DEVTEK wasn’t dealing with a domestic adversary. Devin had guessed as much when the woman had instantly switched from honey-trap to kidnap mode. The two thugs in the stairwell had sealed the deal. A competitive company with similar resources would have hired a firm on par with MINERVA.
A truly professional crew, playing the long game for their client, would have let Chase break off the honey trap. Nothing lost. Nothing gained. On top of that, they would have stood down the moment they detected the inbound direct-action team, promptly deescalating the situation. Companies spied on other companies all the time. It was pretty much expected. They wouldn’t have resisted. They would have taken pictures and video of the team breaking into the room, threatening to press charges—and MINERVA’s DA team would have immediately walked away.
Instead, the thugs in four thirty-four, like the two goons in the stairwell, chose to fight. They showed little restraint, which suggested either an unsophisticated or arrogantly indifferent adversary. Given the complexity of the cyberattacks and effort put into the honey trap, it was hard to make the argument that they were unsophisticated. The fact that they were sitting in Dulles International Airport at five in the morning, waiting to hop on the next flight out of the United States, rang as a damning indictment.
“We should have taken Devin’s lead and sent them all to the hospital,” said Chris Murphy, the direct-action team leader. “Then we’d have all the time we need.”
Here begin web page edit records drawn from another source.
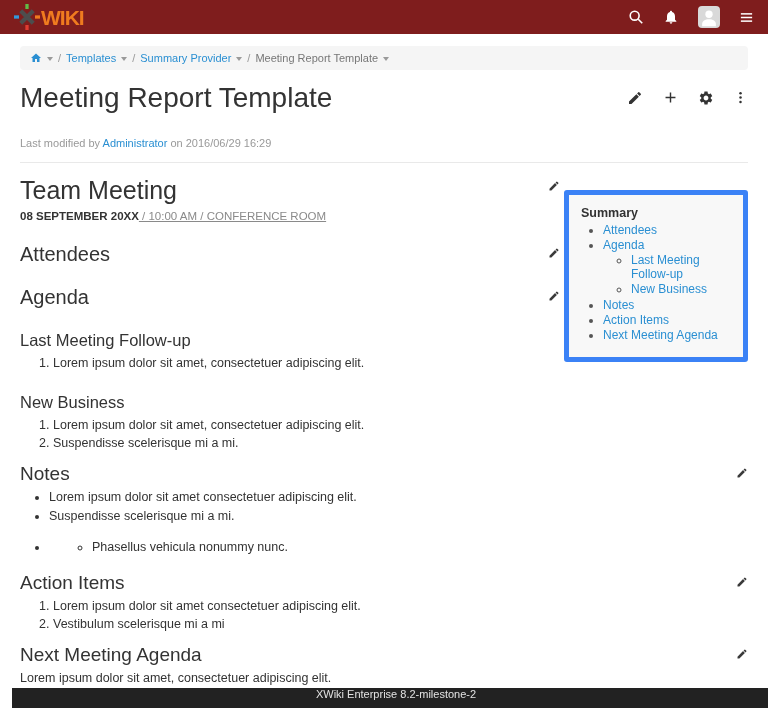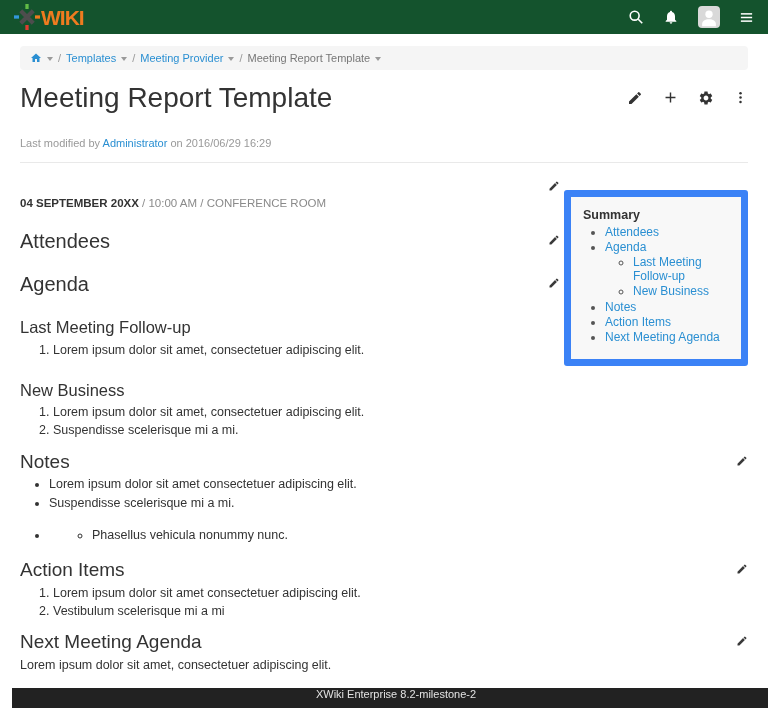--- a/index.html
+++ b/index.html
@@ -6,21 +6,21 @@
   html,body { margin:0; padding:0; }
   body {
     width:768px; height:708px; background:#fff;
     font-family:"Liberation Sans","DejaVu Sans",sans-serif;
     color:#333; overflow:hidden;
   }
   .page { position:relative; width:768px; height:708px; overflow:hidden; }
 
   
   .topbar {
-    height:34px; background:#14532d; display:flex; align-items:center;
+    height:34px; background:#7f1d1d; display:flex; align-items:center;
     padding:0 14px;
   }
   .logo { display:flex; align-items:center; text-decoration:none; cursor:pointer; }
   .logo-word {
     color:#ef7b1f; font-size:21px; font-weight:bold; letter-spacing:-1px;
     margin-left:1px; line-height:1;
   }
   .topbar-icons { margin-left:auto; display:flex; align-items:center; gap:19px; }
   .tb-icon { color:#fff; display:inline-flex; cursor:pointer; }
   .avatar {
@@ -52,36 +52,36 @@
   .tool-btn { color:#333; display:inline-flex; cursor:pointer; }
   .modified { margin:23px 20px 0; font-size:11px; color:#999; }
   .modified a { color:#2a8fd2; text-decoration:none; cursor:pointer; }
   .rule { margin:13px 20px 0; border:none; border-top:1px solid #e9e9e9; height:0; }
 
   
   .content { position:relative; padding:0 20px; }
 
   .summary-panel {
     position:absolute; top:14px; right:20px; width:184px;
-    background:#f8f8f8; border:7px solid #3b82f6; border-radius:3px;
+    background:#f8f8f8; border:5px solid #3b82f6; border-radius:3px;
     padding:11px 6px 14px 10px; font-size:12px;
   }
   .summary-title { font-weight:bold; font-size:12.5px; color:#333; margin:0 0 3px 2px; }
   .summary-panel ul { margin:0; padding-left:24px; list-style:disc; color:#555; }
   .summary-panel ul ul { list-style:circle; padding-left:28px; margin:0; }
   .summary-panel li { margin:1px 0; line-height:1.18; }
   .summary-panel a { color:#2a8fd2; text-decoration:none; cursor:pointer; }
 
   .main-narrow { width:540px; }
   .main-full { width:728px; }
 
   .doc-title { font-size:25px; font-weight:400; margin:13px 0 0; line-height:1.15; color:#333; }
   .meta { margin:4px 0 0; font-size:11.5px; line-height:1.25; }
   .meta b { color:#333; }
-  .meta .meta-rest { color:#8a8a8a; }
+  .meta .meta-rest { color:#8a8a8a;text-decoration:underline; }
 
   h3.sec { font-size:20px; font-weight:400; margin:20px 0 0; line-height:1.15; color:#333; }
   h4.subsec { font-size:16.5px; font-weight:400; margin:22px 0 0; line-height:1.2; color:#333; }
   h3.sec-full { font-size:19px; font-weight:400; line-height:1.15; color:#333; }
   .mt-notes { margin:12px 0 0; }
   .mt-action { margin:16px 0 0; }
   .mt-next { margin:12px 0 0; }
 
   .body-text { font-size:12.5px; margin:4px 0 0; line-height:1.3; color:#333; }
 
@@ -149,21 +149,21 @@
     <span class="crumb-home">
       <svg width="12" height="12" viewBox="0 0 24 24">
           <path fill="#2a8fd2" d="M10 20v-6h4v6h5v-8h3L12 3 2 12h3v8z"></path>
         </svg>
     </span>
     <span class="caret"></span>
     <span class="sep">/</span>
     <a class="crumb-link">Templates</a>
     <span class="caret"></span>
     <span class="sep">/</span>
-    <a class="crumb-link">Meeting Provider</a>
+    <a class="crumb-link">Summary Provider</a>
     <span class="caret"></span>
     <span class="sep">/</span>
     <span class="crumb-current">Meeting Report Template</span>
     <span class="caret"></span>
   </nav>
 
   <div class="page-head">
     <h1 class="page-title">Meeting Report Template</h1>
     <div class="toolbar">
       <span class="tool-btn">
@@ -215,23 +215,24 @@
       </ul>
     </aside>
 
     <div class="main-narrow">
       <h2 class="doc-title clearfix">
         <span class="section-edit">
           <svg width="12" height="12" viewBox="0 0 24 24">
               <path fill="currentColor" d="M3 17.25V21h3.75L17.81 9.94l-3.75-3.75L3 17.25zM20.71 7.04c.39-.39.39-1.02 0-1.41l-2.34-2.34a.9959.9959 0 0 0-1.41 0l-1.83 1.83 3.75 3.75 1.83-1.83z"></path>
             </svg>
         </span>
+        <span>Team Meeting</span>
       </h2>
       <p class="meta">
-        <b>04 SEPTEMBER 20XX</b><span class="meta-rest"> / 10:00 AM / CONFERENCE ROOM</span>
+        <b>08 SEPTEMBER 20XX</b><span class="meta-rest"> / 10:00 AM / CONFERENCE ROOM</span>
       </p>
 
       <h3 class="sec clearfix">
         <span class="section-edit">
           <svg width="12" height="12" viewBox="0 0 24 24">
               <path fill="currentColor" d="M3 17.25V21h3.75L17.81 9.94l-3.75-3.75L3 17.25zM20.71 7.04c.39-.39.39-1.02 0-1.41l-2.34-2.34a.9959.9959 0 0 0-1.41 0l-1.83 1.83 3.75 3.75 1.83-1.83z"></path>
             </svg>
         </span>
         <span>Attendees</span>
       </h3>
The entire team laughed, breathing life into the group slumped at the obnoxiously massive dining room table. Devin nodded stiffly, still unsure where his actions tonight landed on the spectrum of tolerability within the organization. He wouldn’t be entirely shocked later if Brendan Shea pulled him aside to praise him for his quick thinking in the hotel, and just as quickly dismissed him from MINERVA, citing exposure issues or something equally nebulous. He’d single-handedly hospitalized three people within the span of a few minutes. All the yelling, zapping, and screaming in room four thirty-four had yielded nothing more serious than a few black eyes and a broken rib or two—on both sides.